Die Bank von Russland hat Argumente gesammelt, um den Leitzins zum zweiten Mal in Folge – von 20 auf 18 Prozent – zu senken. Die Vorsitzende Elwira Nabiullina fügte wichtige Faktoren zu den bereits bekannten Thesen über die Verlangsamung der Nachfrage und der Kreditvergabe hinzu, die mit den Erwartungen der Zentralbank übereinstimmen.
Die Preiswachstumsrate näherte sich im Mai/Juni auf das Jahr hochgerechnet 4 Prozent – das Inflationsziel, das die Regulierungsbehörde erreichen und halten will. Für die von dem russischen Wirtschaftsmagazin Experte befragten Ökonomen kam die Entscheidung, den Leitzins erneut zu senken, nicht überraschend. So hatte der Aktienmarkt mit einem weitergehenden Schritt der Zentralbank gerechnet.

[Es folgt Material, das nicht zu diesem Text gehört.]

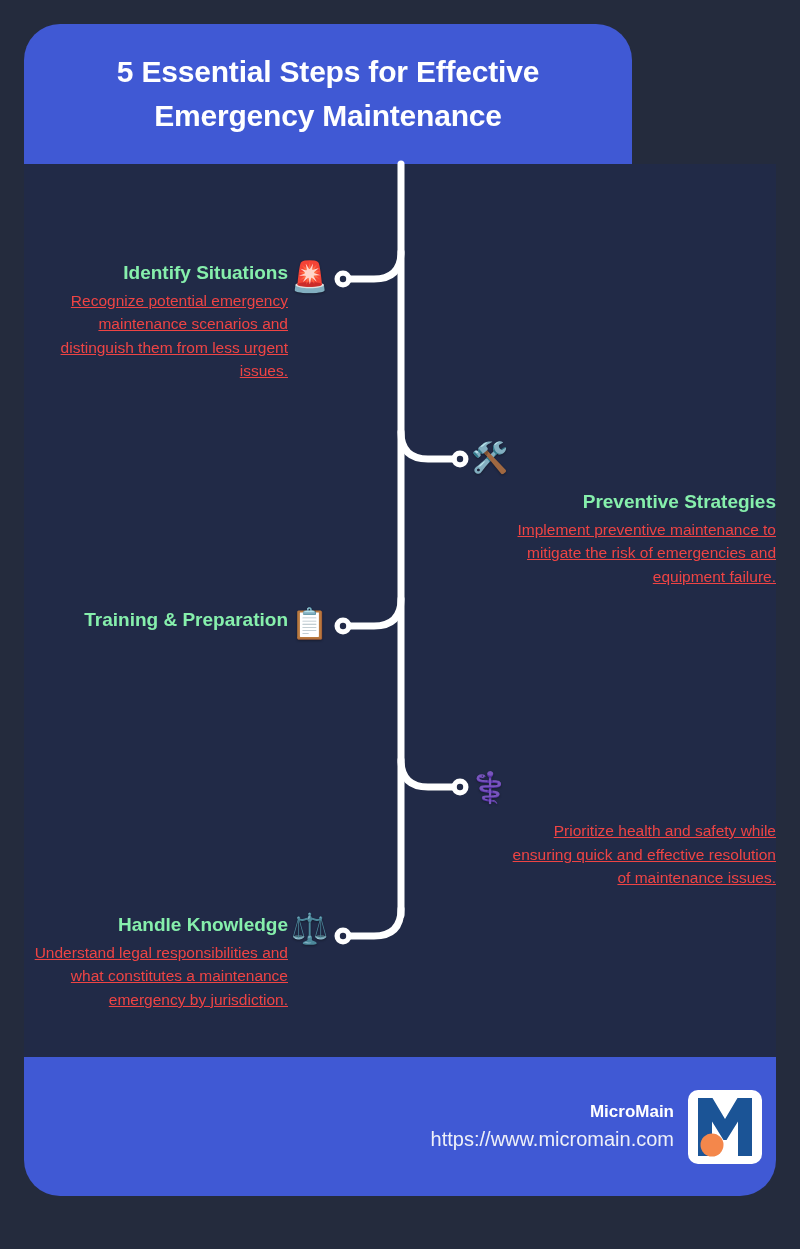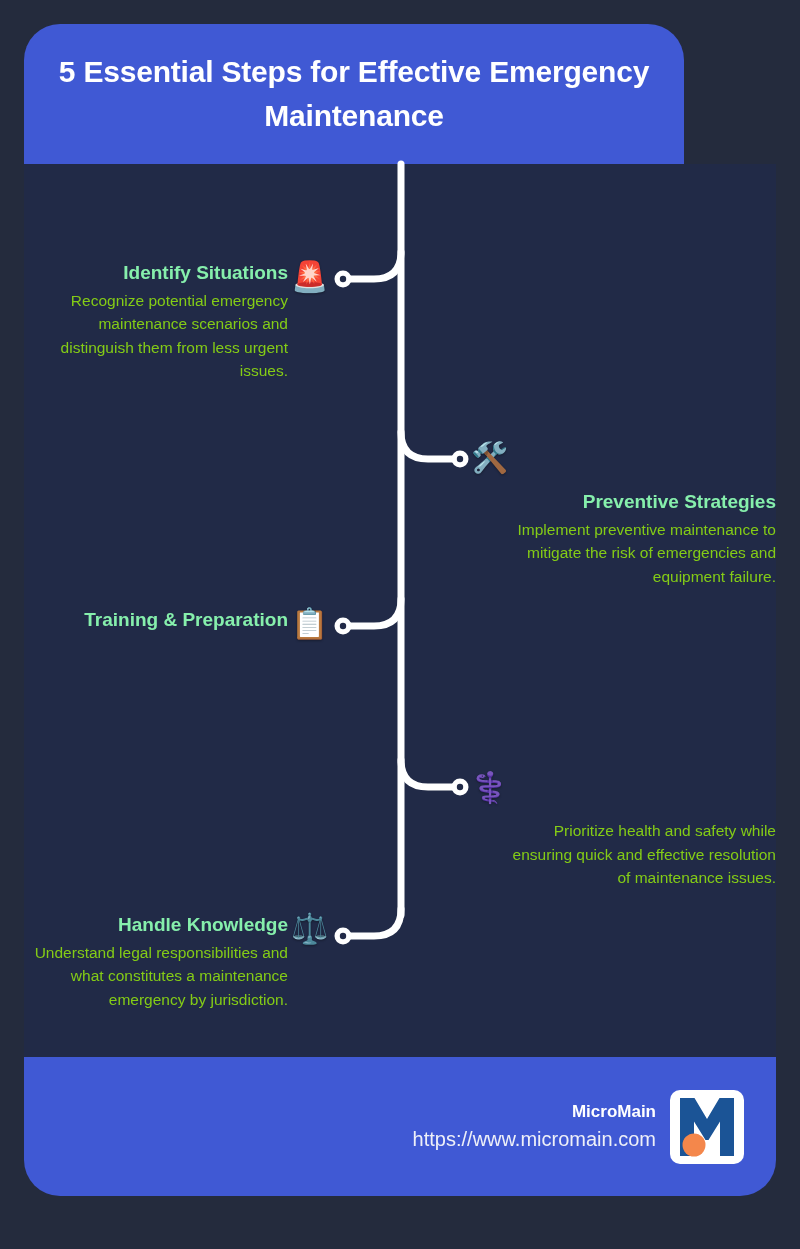"5 Essential Steps for Effective" .header { width: 660px -> 608px }
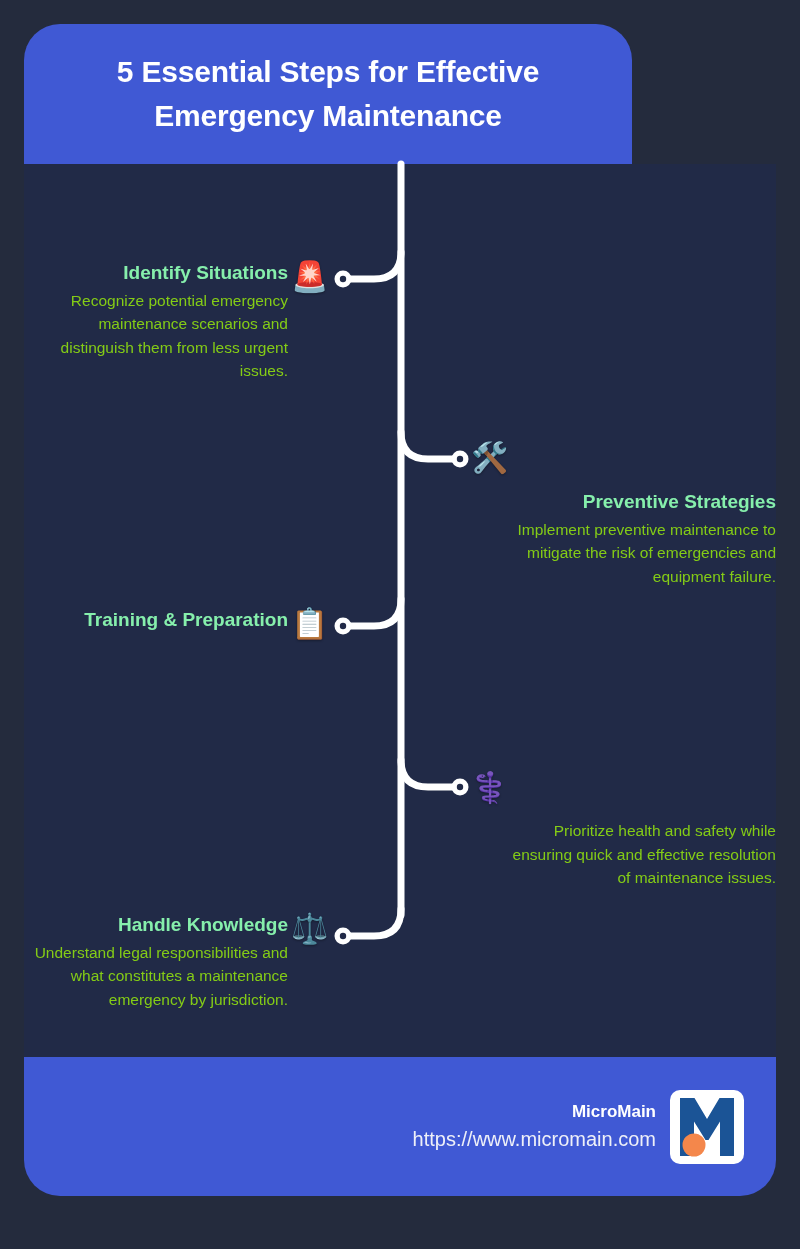"Recognize potential emergency" .step-desc { color: #84cc16 -> #ef4444; text-decoration: none -> underline }
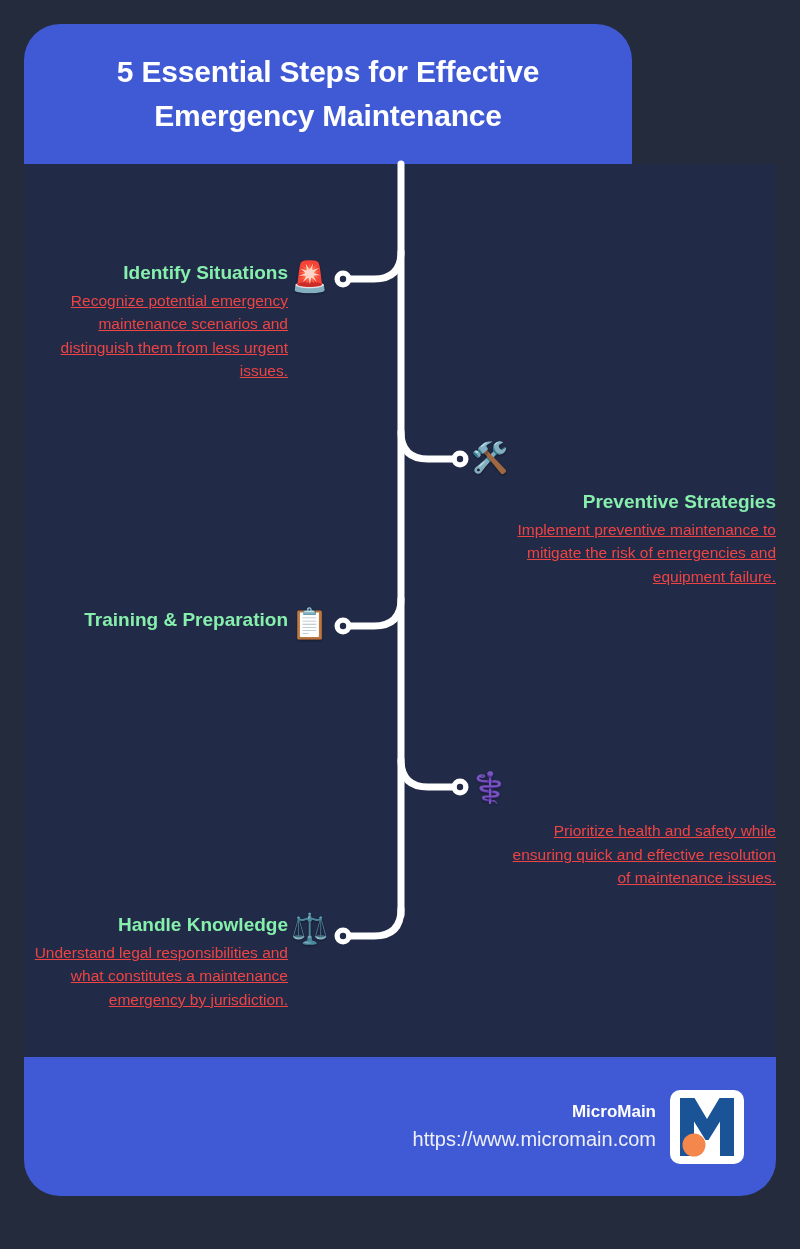"MicroMain" .footer { padding-right: 32px -> 14px }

Der Verwaltungsrat wählte aus drei Zinsoptionen: 19, 18,5 und 18 Prozent. Die nächsten Schritte werden vorsichtiger sein, stellte die Zentralbankchefin klar. „Es ist wichtig, die notwendige Straffung lange genug aufrechtzuerhalten, um eine nachhaltige Rückkehr der Inflation auf niedrige Werte zu gewährleisten”, warnte sie.
Vor allem wies die Vorsitzende der Zentralbank auf den Anstieg der Inflation im Jahresvergleich um 4 Prozent im Mai und Juni hin. Zudem fielen die meisten Indikatoren für eine nachhaltige Inflation auf 4 bis 6 Prozent. „Dies geschah schneller, als wir vorhergesagt hatten”, räumte die Leiterin der Regulierungsbehörde ein. Und wenn die mittelfristige Prognose der Zentralbank für die Inflation am Ende des Jahres im April noch bei 7 bis 8 Prozent lag, so liegen die Werte in der aktualisierten Juli-Version bei 6 bis 7 Prozent. Elvira Nabiullina erinnerte daran, dass der Trend zur stetigen Verlangsamung der Inflation auf die Tatsache zurückzuführen ist, dass zu Beginn des Monats die Tarife für Wohnen und Versorgungsunternehmen erhöht wurden. Später betonte sie auf Fragen von Journalisten, dass es sich bei dem Rückgang der Inflation um eine „Erholung und nicht um eine Beseitigung der Symptome” handele.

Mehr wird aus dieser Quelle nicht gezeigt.